Après deux ans de travaux, le Centre National de la mer Nausicaá double sa surface d’exposition, qui atteint désormais 10 000 mètres carrés et quadruple le volume de ses bassins pour atteindre 17 000 mètres cubes au total avec quatre nouveaux aquariums, dont un de 10 000 mètres cubes (l’équivalent de quatre piscines olympiques).

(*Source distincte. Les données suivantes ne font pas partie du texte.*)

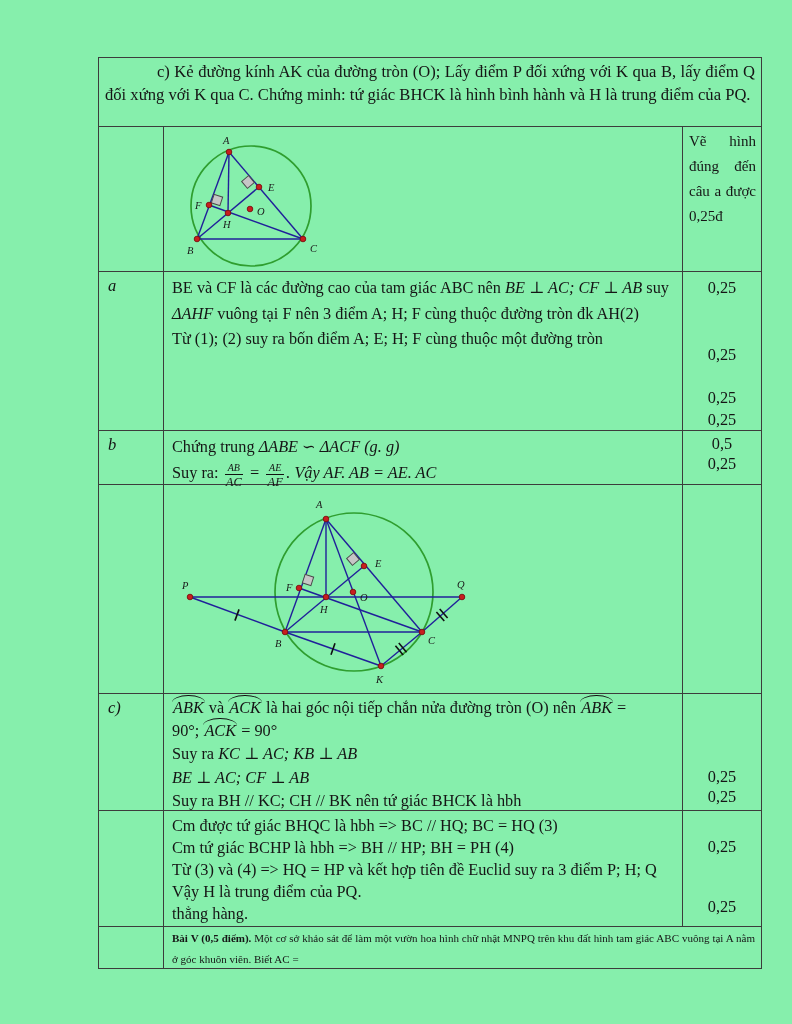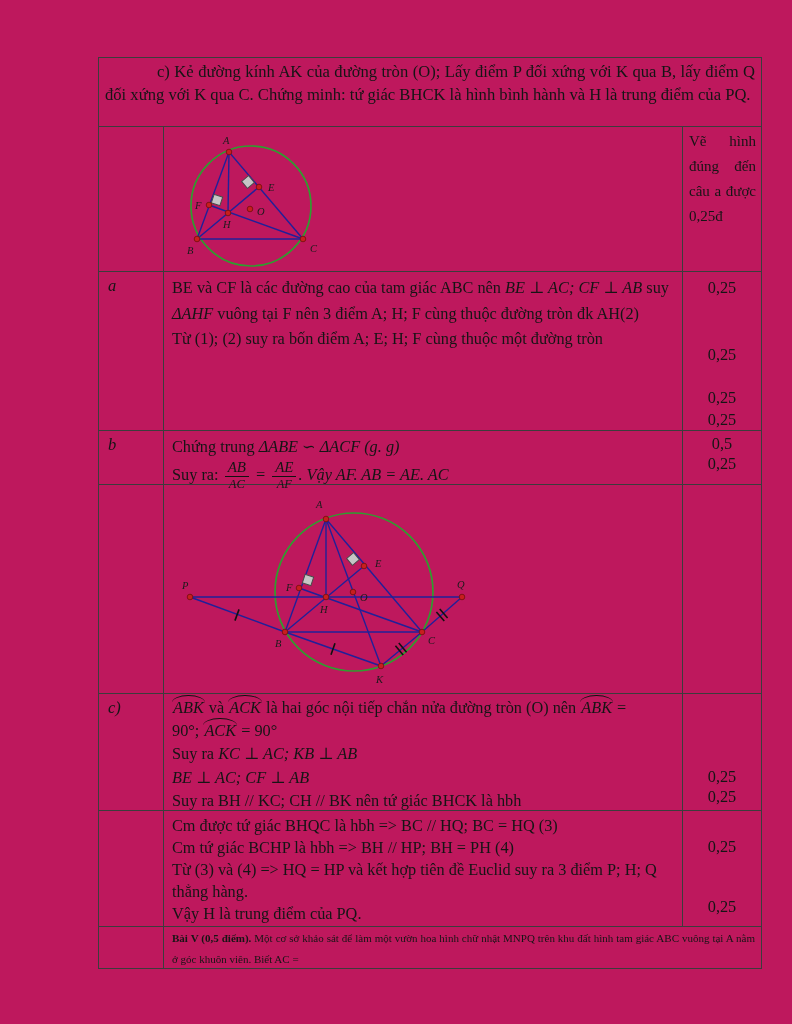--- a/index.html
+++ b/index.html
@@ -12,7 +12,7 @@
     --square-gray:#c6c6c6;
   }
   html,body{margin:0;padding:0;background:#ffffff;}
-  .page{position:relative;width:792px;height:1024px;background:#be185d;overflow:hidden;
+  .page{position:relative;width:792px;height:1024px;background:#86efac;overflow:hidden;
         font-family:"Liberation Serif","DejaVu Serif",serif;color:var(--ink);}
   .answer-table{position:absolute;left:98px;top:57px;width:664px;box-sizing:border-box;
         border:1px solid var(--border);}

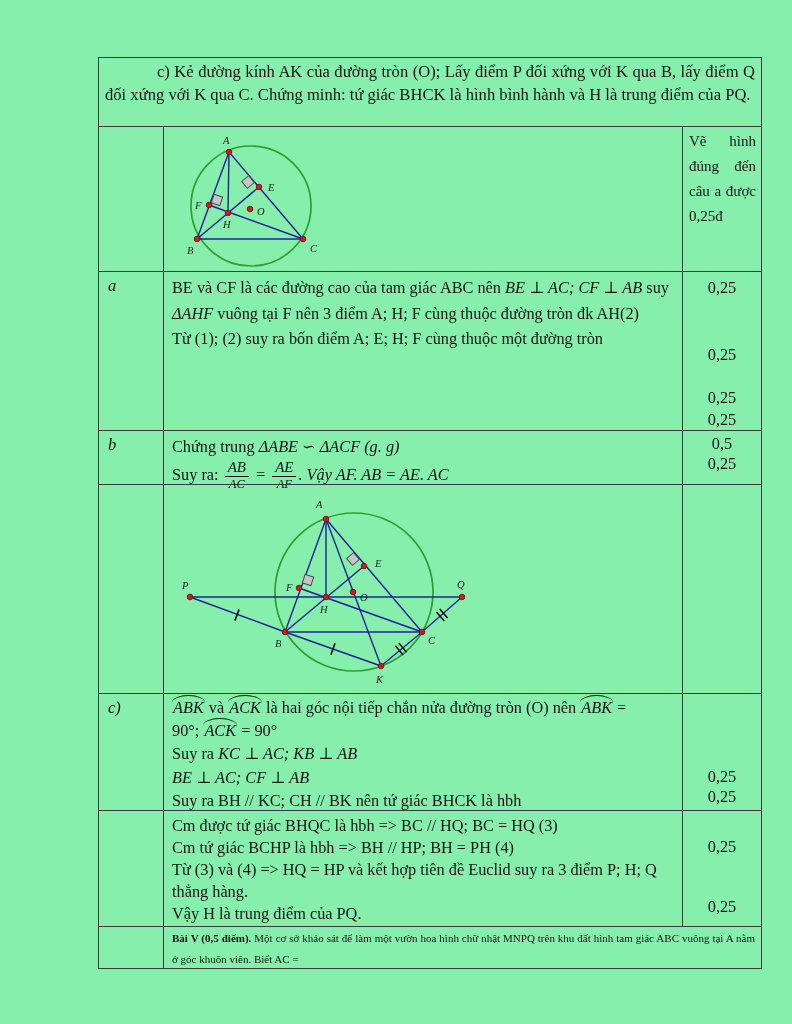--- a/index.html
+++ b/index.html
@@ -45,7 +45,7 @@
       border-top:1.4px solid #111;border-radius:50% 50% 0 0 / 95% 95% 0 0;}
   .frac{display:inline-block;vertical-align:-8px;text-align:center;font-style:italic;
       line-height:1;margin:0 2px;}
-  .frac .num{display:block;border-bottom:1px solid #111;padding:0 3px 1px 3px;font-size:15px;}
+  .frac .num{display:block;border-bottom:1px solid #111;padding:0 3px 1px 3px;font-size:10px;}
   .frac .den{display:block;padding-top:1px;font-size:12.5px;}
   .scorecol{display:flex;flex-direction:column;align-items:center;}
   .note{font-size:15px;line-height:25px;text-align:justify;padding:2px 5px 0 6px;}

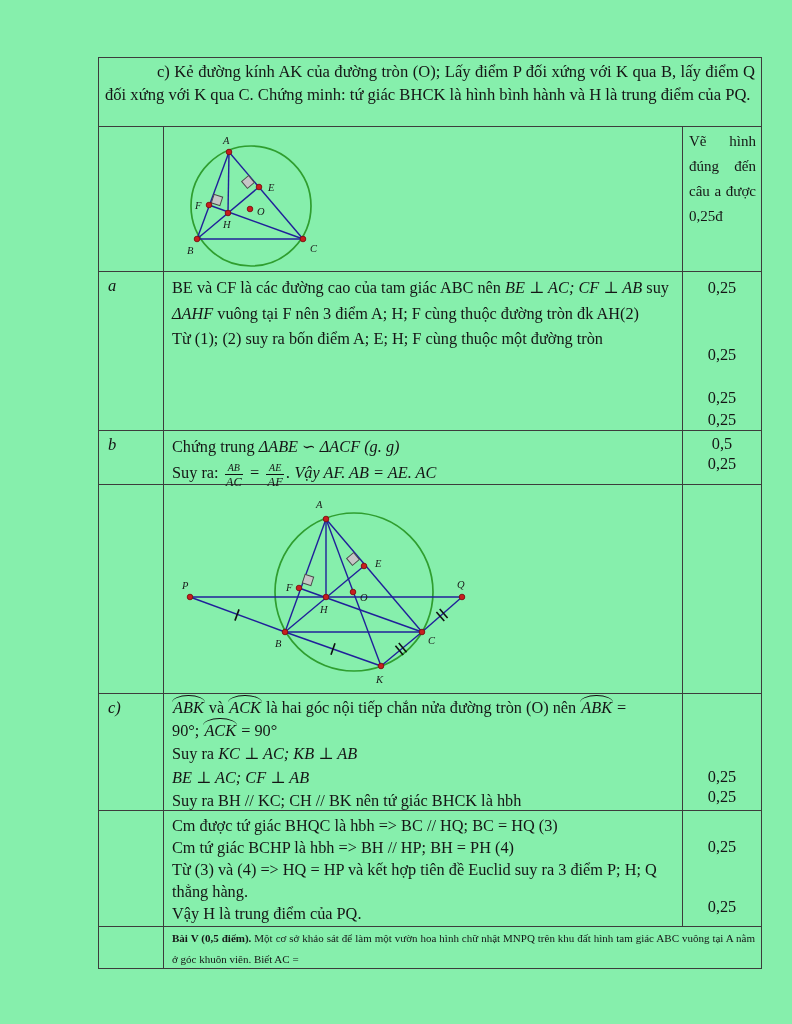--- a/index.html
+++ b/index.html
@@ -222,8 +222,8 @@
         <div class="line">Cm được tứ giác BHQC là hbh =&gt; BC // HQ; BC = HQ  (3)</div>
         <div class="line">Cm tứ giác BCHP là hbh =&gt; BH // HP; BH = PH   (4)</div>
         <div class="line">Từ (3) và (4) =&gt; HQ = HP  và kết hợp tiên đề Euclid suy ra 3 điểm P; H; Q</div>
+        <div class="line">Vậy H là trung điểm của PQ.</div>
         <div class="line">thẳng hàng.</div>
-        <div class="line">Vậy H là trung điểm của PQ.</div>
       </div>
       <div class="c3 scorecol">
         <div class="sc sc1">0,25</div>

Egis, sur les aspects Bâtiment, et Ingérop, en tant que référent aquariologie, ont associé leurs compétences pour traiter de manière optimale les multiples défis techniques inhérents à ce type de construction : concevoir des structures complexes, mettre en place un habitat adapté aux besoins des animaux et à la curiosité du public, alimenter en continu les bassins en eau tout en réduisant les consommations. Les solutions proposées par les deux entreprises d’ingénierie françaises relèvent d’une haute technicité. Sur le plan énergétique, l’ouvrage nécessite à la fois d’être chauffé (les bassins des hautes mers doivent être maintenus à 27°C) et rafraichi (pour combattre les apports liés à l’occupation et au fonctionnement des multiples équipements). Pour mettre sur pied un site thermiquement performant, les entreprises d’ingénierie ont mis à profit la concomitance des besoins chauds et froids, via l’optimisation des pompes à chaleur et la valorisation des énergies excédentaires vers le chauffage urbain de la ville.   Egis et Ingérop ont également proposé une innovation majeure : pour alimenter en continu des bassins aux dimensions hors norme, tout en réduisant les consommations énergétiques, elles ont industrialisé à très grande échelle une technique de traitement des eaux de mer encore expérimentale. Il s’agit de la dénitrification autotrophe, procédé révolutionnaire qui permet en même temps d’assainir l’eau pompée et de produire de l’énergie.